For The Week Ending Jan. 17, 2014


The House and Senate this week approved a $1.1 trillion omnibus spending bill to fund the federal government for the rest of fiscal 2014. The bill provides $20.9 billion – an increase of $350 million from fiscal 2013 – for discretionary funding for USDA, the Food and Drug Administration (FDA), the Commodity Futures Trading Commission and the Farm Credit Administration. USDA’s Food Safety and Inspection Service would receive more than $1 billion, $19 million less than fiscal 2013. Also included are $20 million for feral swine eradication and $404 million for construction of the National Bio- and Agro-Defense Facility in Manhattan, Kan., to replace Plum Island in New York. In addition to funding agencies and programs, the bill continues the prohibition on the Grain Inspection, Packers and Stockyards Administration (GIPSA) from implementing regulations related to the 2010 proposed GIPSA rule that dealt with contracts in the livestock and poultry industries. The omnibus package also includes language addressing mandatory country-of-origin labeling (MCOOL), expressing the sense of Congress that the May 23 rule from USDA on meat labeling does not meet U.S. trade obligations under the World Trade Organization and should be changed. While the MCOOL language is helpful and puts USDA on notice that Congress is not satisfied with its approach, it is non-binding and does not force USDA to take action. The bill marks the first comprehensive spending proposal for the federal government since the 2012 omnibus spending bill. The federal government has since been running on piecemeal funding bills. The legislation now goes to President Obama, who is expected to sign it into law.

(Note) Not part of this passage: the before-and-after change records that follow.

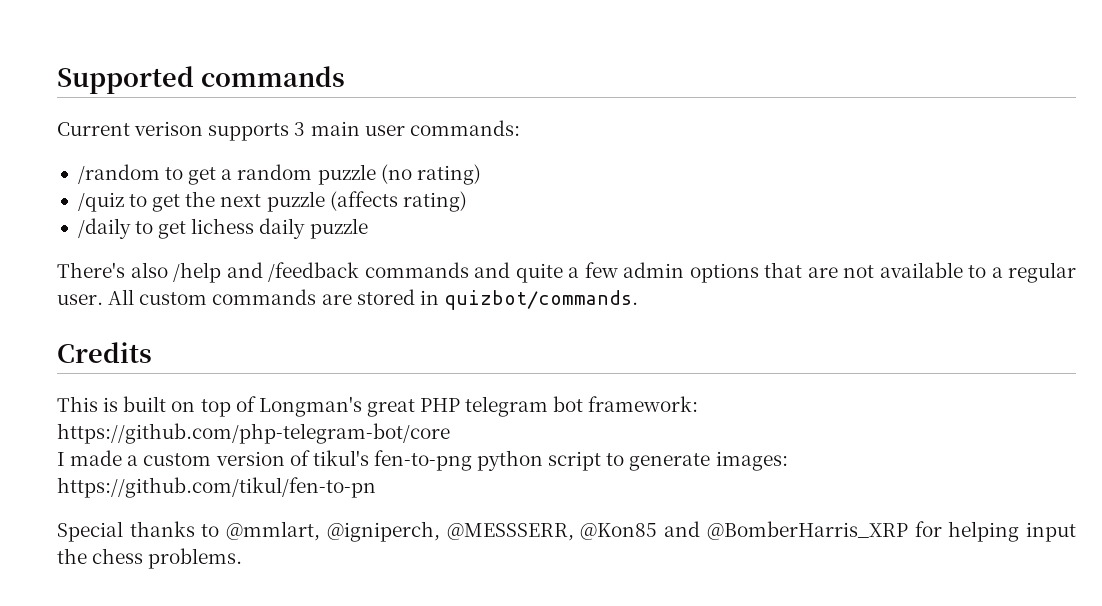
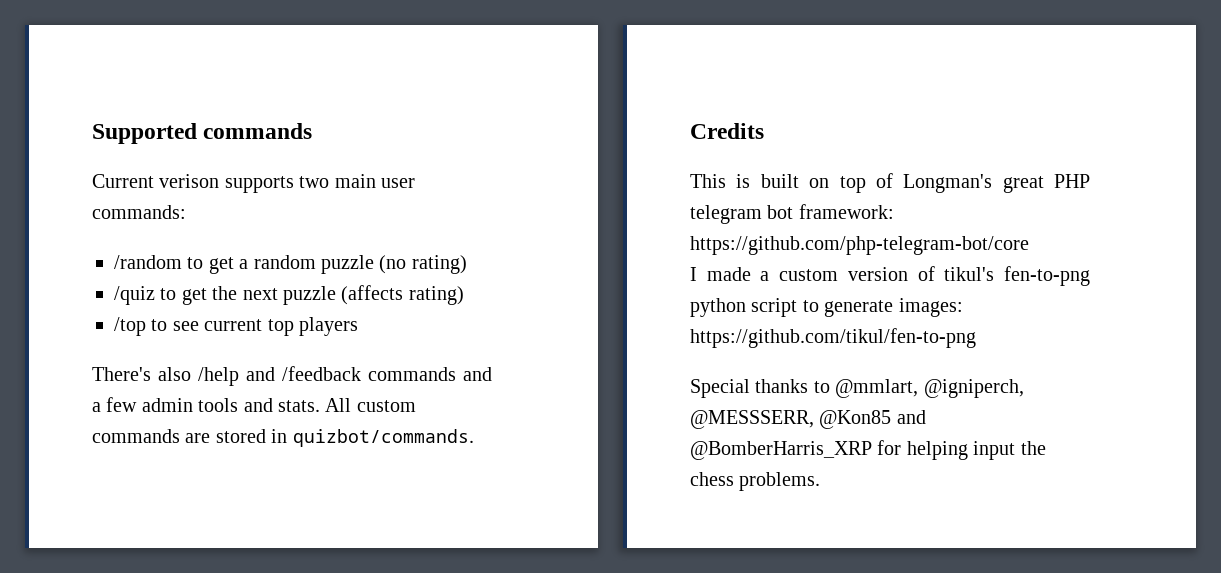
[294,122,306,136] 3 -> [299,176,330,188] two
[77,218,368,239] /daily to get lichess daily puzzle -> [114,317,358,336] /top to see current top players
[515,263,563,283] quite -> (492, 374) none
[689,262,1076,283] [57,294,103,305] options that are not available to a regular user. -> [198,398,320,412] tools and stats.
[57,477,376,498] https://github.com/tikul/fen-to-pn -> [690,328,976,348] https://github.com/tikul/fen-to-png

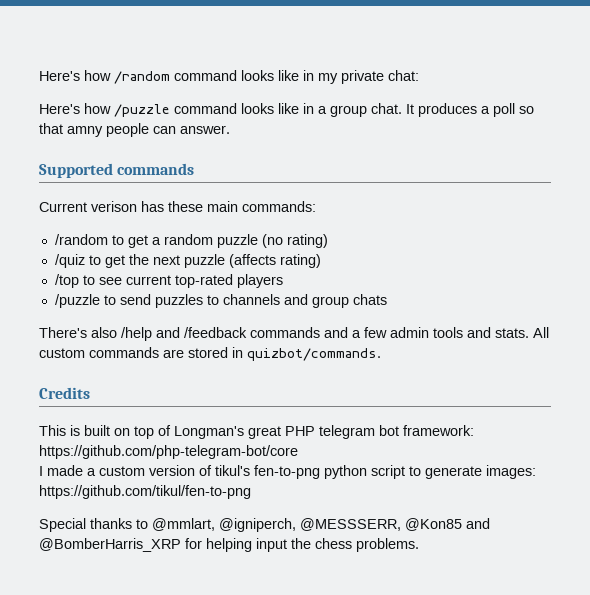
(92, 133) none -> [39,70,419,84] [39,103,534,117] [39,123,230,137] Here's how /random command looks like in my private chat: // Here's how /puzzle command looks like in a group chat. It produces a poll so that amny people can answer. //
[224,174,415,193] supports two main user -> [141,201,238,212] has these main
[267,319,294,336] top -> [174,274,233,288] top-rated
(358, 326) none -> [54,294,387,308] // /puzzle to send puzzles to channels and group chats

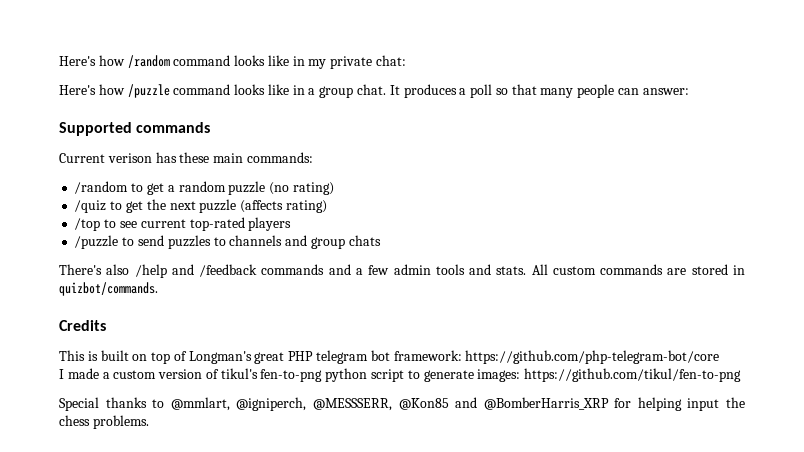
[67,126,103,137] amny -> [540,88,574,98] many
[180,125,230,134] answer. -> [642,88,689,95] answer:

The four Farm Bill Conference Committee principals – House Agriculture Committee Chairman Frank Lucas, R-Okla., and Ranking Member Collin Peterson, D-Minn.; and Senate Agriculture Committee Chairwoman Debbie Stabenow, D-Mich., and Ranking Member Thad Cochran, R-Miss. – this week continued their regular meetings to discuss major issues between the Senate- and House-passed farm bills, including payment limits and the dairy programs. The Farm Bill conference committee likely will not convene until Jan. 27, though Chairman Lucas said a formal schedule has not been established. The top three provisions for the pork industry that have not been decided include: the King Amendment; the Grain Inspection, Packers and Stockyards Administration (GIPSA) provision; and the country-of-origin labeling rule. NPPC supports a provision to prevent GIPSA from writing a rule that dictates the terms of private livestock contracts. Also, NPPC is urging conferees to include in the Farm Bill changes to a new USDA rule on country-of-origin labeling of meat to make it compliant with World Trade Organization trade rules. The King Amendment would prohibit a state from excluding lawfully produced agricultural products from other states from being sold within its borders. Farm Bill talks will continue next week, and NPPC hopes these issues will be resolved. NPPC will continue to keep members up to date on Farm Bill developments.


The Senate Finance Committee this week held a hearing on the Trade Promotion Authority (TPA) legislation introduced last week. TPA, also known as “fast-track,” allows the president to negotiate free trade agreements (FTA) based on strategic goals and objectives outlined in the legislation, with ongoing congressional oversight. Deals concluded under TPA are subject to congressional approval without amendments. The bipartisan bill sets strong negotiating standards for agriculture and encourages transparency in the process. Currently, the Obama administration is negotiating two ambitious FTAs of great interest to the U.S. pork industry: the Trans-Pacific Partnership (TPP), with 12 Asia-Pacific nations, and the Transatlantic Trade and Investment Partnership (TTIP), with the European Union. Passage of TPA is important to finalizing these deals as comprehensive, high-standard agreements. TPP negotiations are nearing a conclusion, and a ministerial meeting among the trading partners has been proposed for Feb. 22-25 in Singapore. The U.S. Trade Representative Michael Froman also is tentatively meeting with Japanese Trade Minister Toshimitsu Motegi Jan. 25. Agricultural issues remain a huge area of concern in the TPP negotiations, with Japan demanding special treatment for its agriculture sector. Japan is the top market for U.S. pork, amounting to nearly $2 billion worth of pork exports. According to Iowa State University economist Dermot Hayes, increased pork exports resulting from a TPP agreement that has all member countries eliminating tariff and non-tariff barriers would create more than 15,500 direct and indirect U.S. pork-related jobs.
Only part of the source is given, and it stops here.